Records from a data collection
╔══

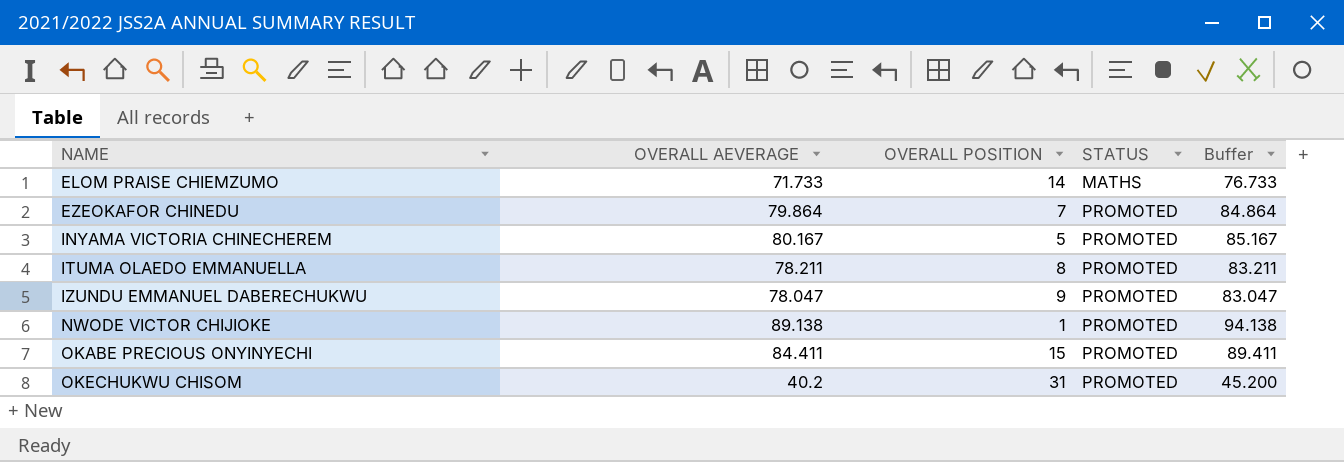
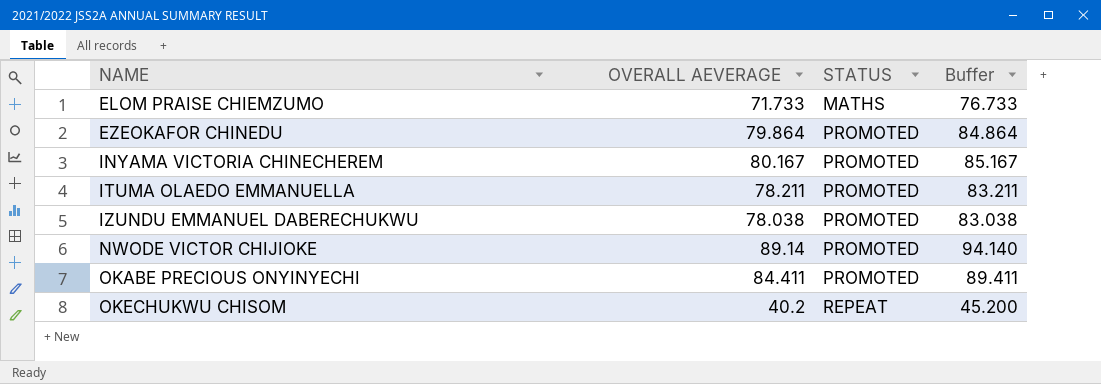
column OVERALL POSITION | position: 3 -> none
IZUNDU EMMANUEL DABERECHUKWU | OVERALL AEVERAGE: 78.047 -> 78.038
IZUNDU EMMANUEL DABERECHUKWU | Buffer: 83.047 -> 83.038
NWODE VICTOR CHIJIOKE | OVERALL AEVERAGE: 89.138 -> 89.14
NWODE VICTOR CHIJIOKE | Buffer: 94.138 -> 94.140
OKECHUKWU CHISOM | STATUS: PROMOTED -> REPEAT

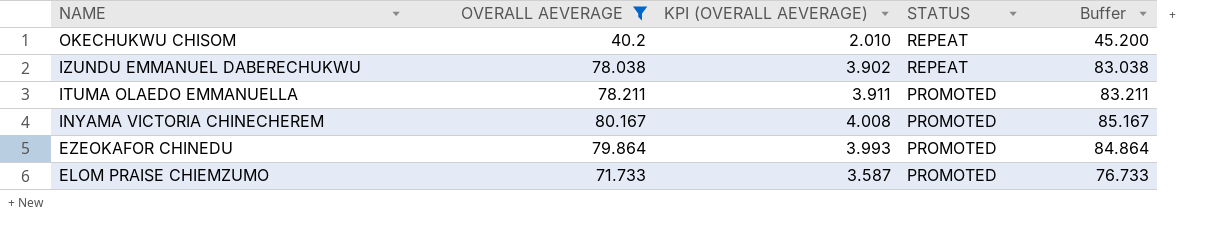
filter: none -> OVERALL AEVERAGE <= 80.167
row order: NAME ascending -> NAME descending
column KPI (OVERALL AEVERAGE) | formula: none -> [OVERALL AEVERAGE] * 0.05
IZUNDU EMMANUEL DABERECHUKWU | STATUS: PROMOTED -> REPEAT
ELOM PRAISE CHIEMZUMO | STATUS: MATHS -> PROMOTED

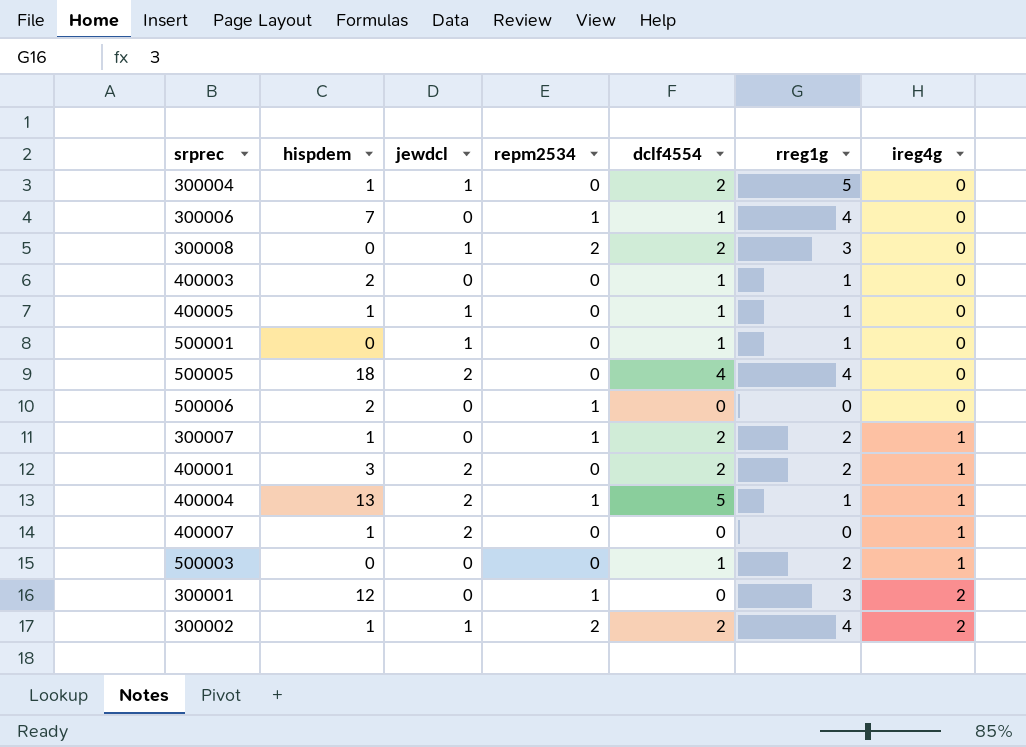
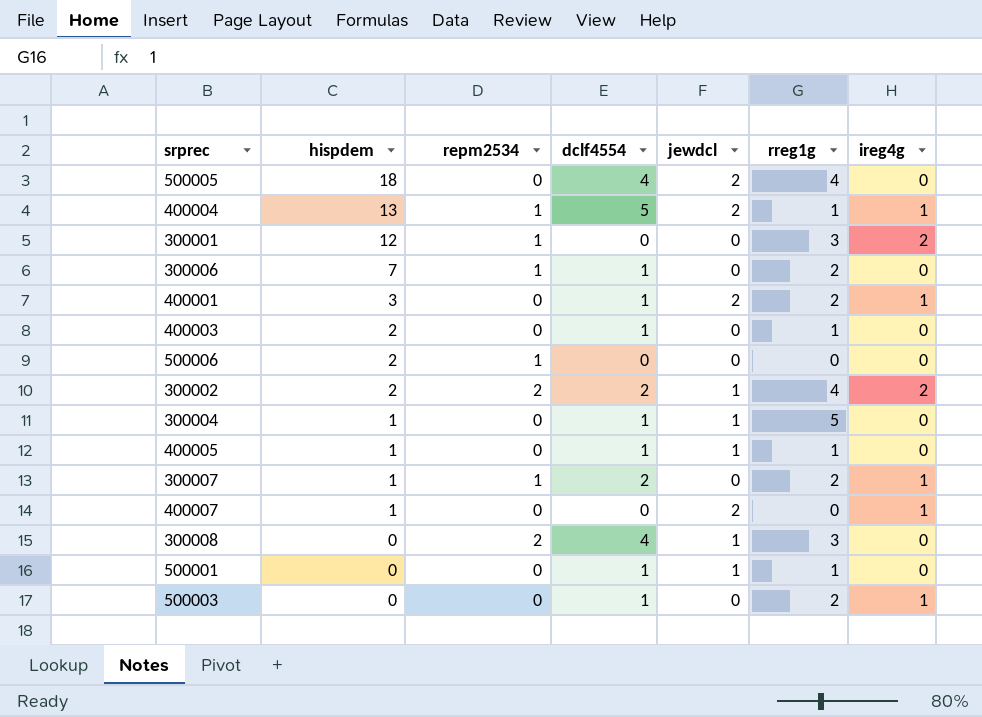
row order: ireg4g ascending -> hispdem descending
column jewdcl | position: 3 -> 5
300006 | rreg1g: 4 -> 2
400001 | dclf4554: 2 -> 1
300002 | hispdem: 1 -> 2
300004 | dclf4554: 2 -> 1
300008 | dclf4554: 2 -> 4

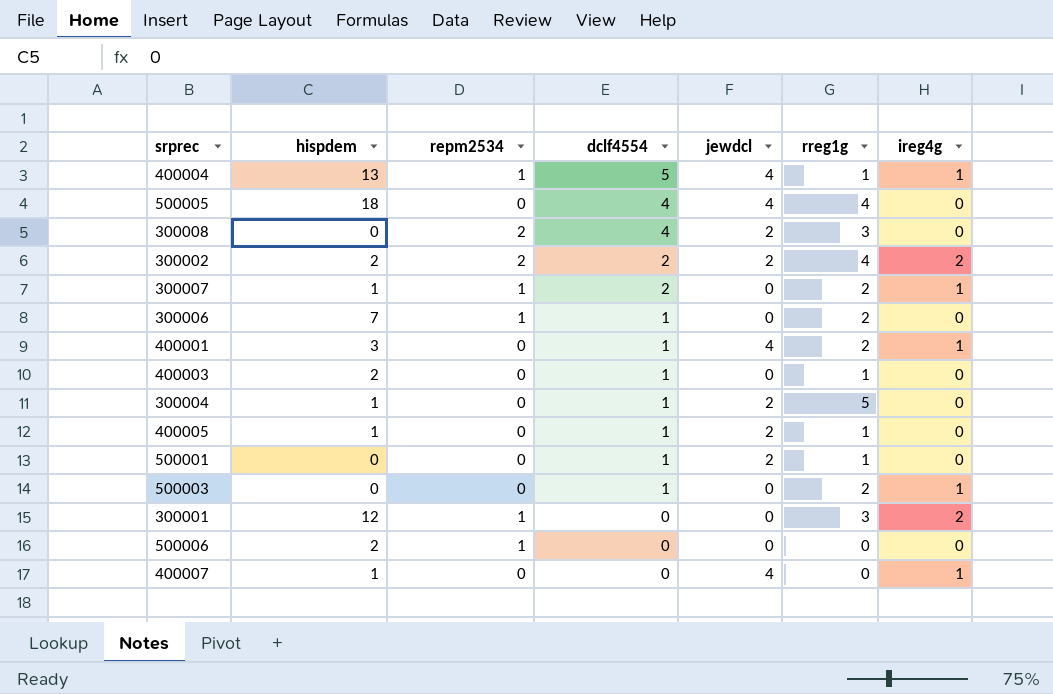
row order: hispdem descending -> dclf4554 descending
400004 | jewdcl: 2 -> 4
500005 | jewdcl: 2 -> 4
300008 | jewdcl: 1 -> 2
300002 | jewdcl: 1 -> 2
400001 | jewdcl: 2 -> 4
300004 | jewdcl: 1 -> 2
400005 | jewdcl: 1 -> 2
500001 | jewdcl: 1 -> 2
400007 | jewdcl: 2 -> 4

╚══
╔══

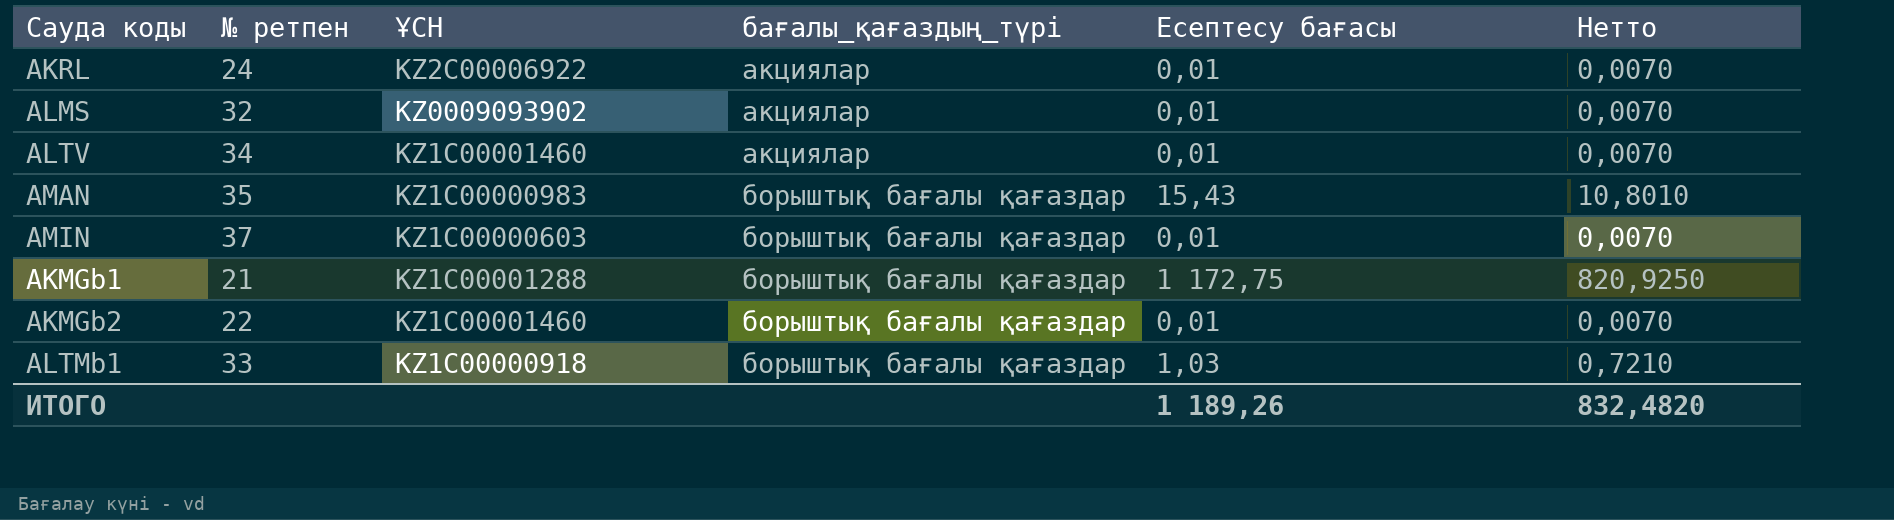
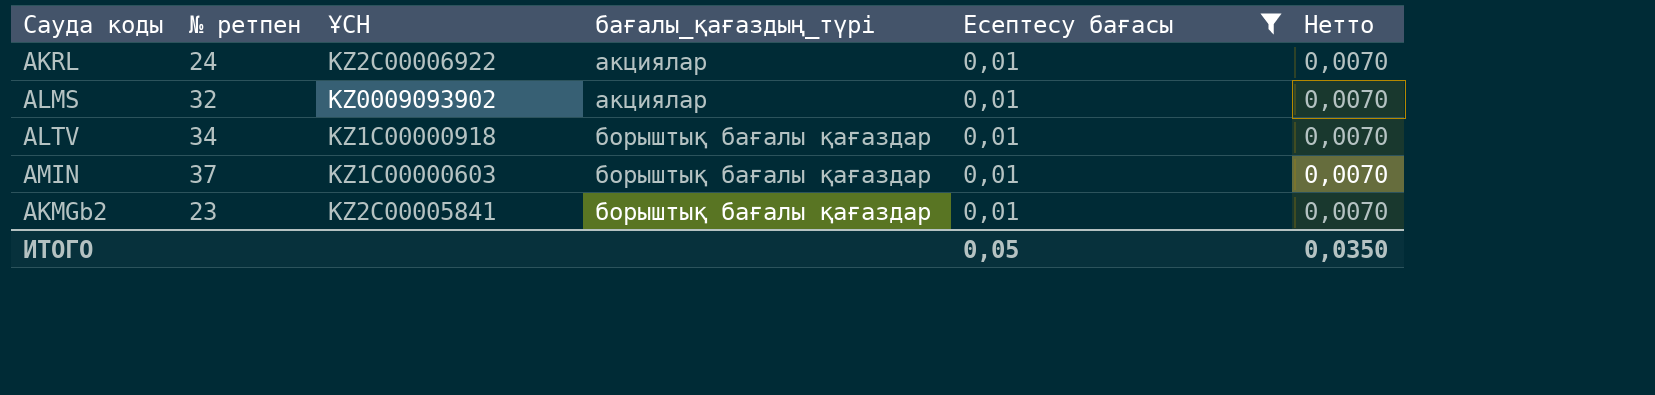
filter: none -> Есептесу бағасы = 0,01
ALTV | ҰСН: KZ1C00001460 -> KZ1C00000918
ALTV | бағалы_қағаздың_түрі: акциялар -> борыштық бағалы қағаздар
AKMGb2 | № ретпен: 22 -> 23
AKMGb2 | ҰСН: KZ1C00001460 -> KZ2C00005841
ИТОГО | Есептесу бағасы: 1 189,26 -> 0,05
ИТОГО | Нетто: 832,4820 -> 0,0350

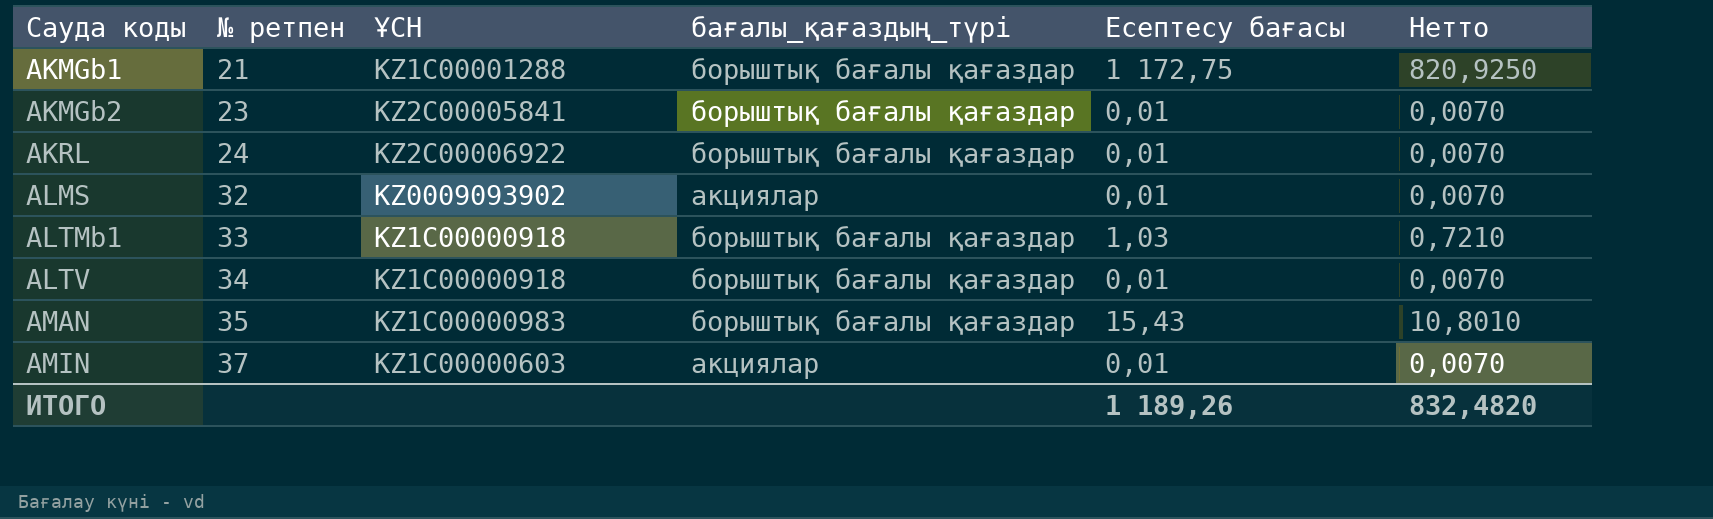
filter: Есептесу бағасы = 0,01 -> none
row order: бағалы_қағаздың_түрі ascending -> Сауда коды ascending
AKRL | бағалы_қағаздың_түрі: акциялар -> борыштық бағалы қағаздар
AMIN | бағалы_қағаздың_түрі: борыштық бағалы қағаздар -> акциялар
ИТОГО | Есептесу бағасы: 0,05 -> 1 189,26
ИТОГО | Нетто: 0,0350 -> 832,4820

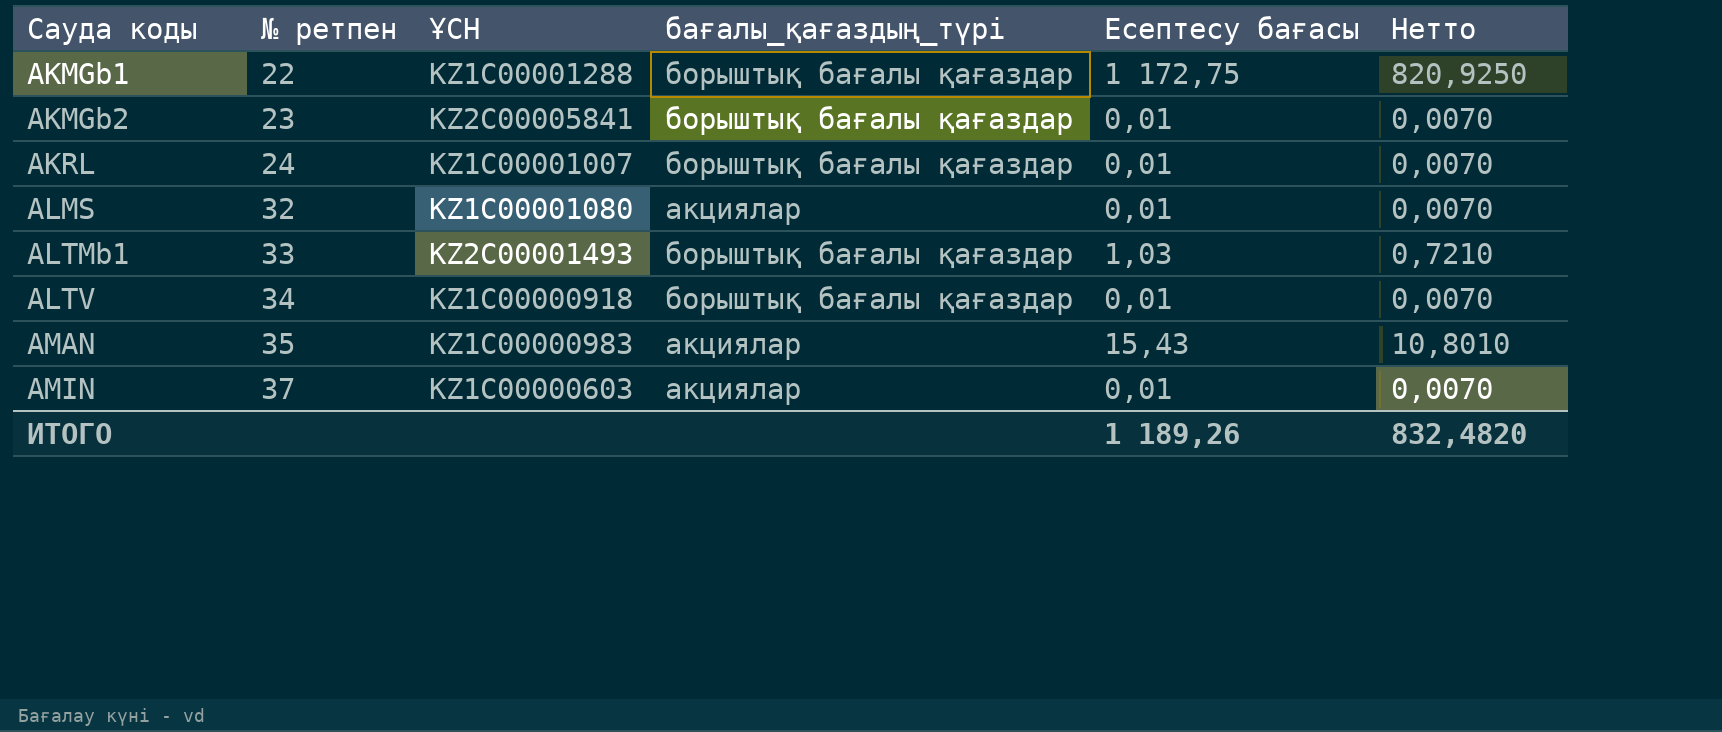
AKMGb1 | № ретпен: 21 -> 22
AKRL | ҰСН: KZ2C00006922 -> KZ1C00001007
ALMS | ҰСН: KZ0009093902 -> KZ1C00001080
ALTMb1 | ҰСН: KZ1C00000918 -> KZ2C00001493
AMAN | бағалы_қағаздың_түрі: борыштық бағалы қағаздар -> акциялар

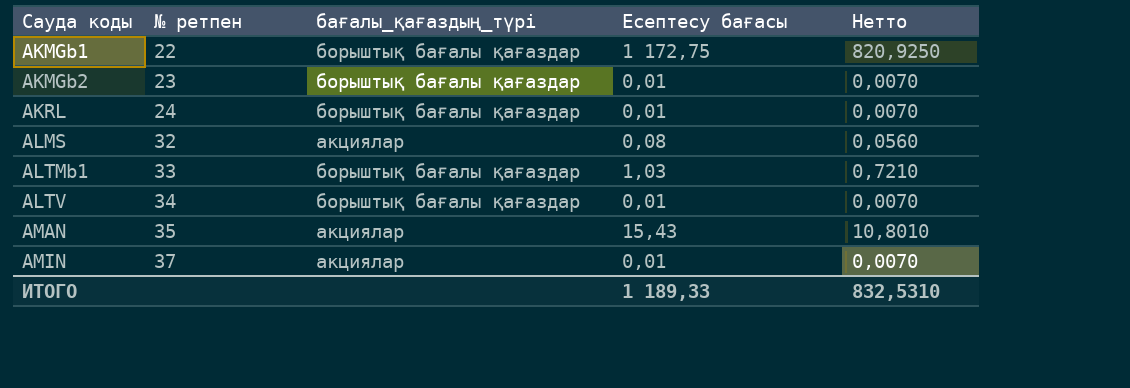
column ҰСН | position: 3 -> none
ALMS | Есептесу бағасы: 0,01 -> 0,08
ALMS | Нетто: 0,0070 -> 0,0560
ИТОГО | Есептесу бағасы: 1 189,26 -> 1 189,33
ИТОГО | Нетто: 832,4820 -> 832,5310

╚══

* **PROBLEM**
From the data above, return every line from the line that has "column OVERALL POSITION | position: 3 -> none" up to and including the line that has "NWODE VICTOR CHIJIOKE | Buffer: 94.138", exactly.

* **OUTPUT BELOW**
column OVERALL POSITION | position: 3 -> none
IZUNDU EMMANUEL DABERECHUKWU | OVERALL AEVERAGE: 78.047 -> 78.038
IZUNDU EMMANUEL DABERECHUKWU | Buffer: 83.047 -> 83.038
NWODE VICTOR CHIJIOKE | OVERALL AEVERAGE: 89.138 -> 89.14
NWODE VICTOR CHIJIOKE | Buffer: 94.138 -> 94.140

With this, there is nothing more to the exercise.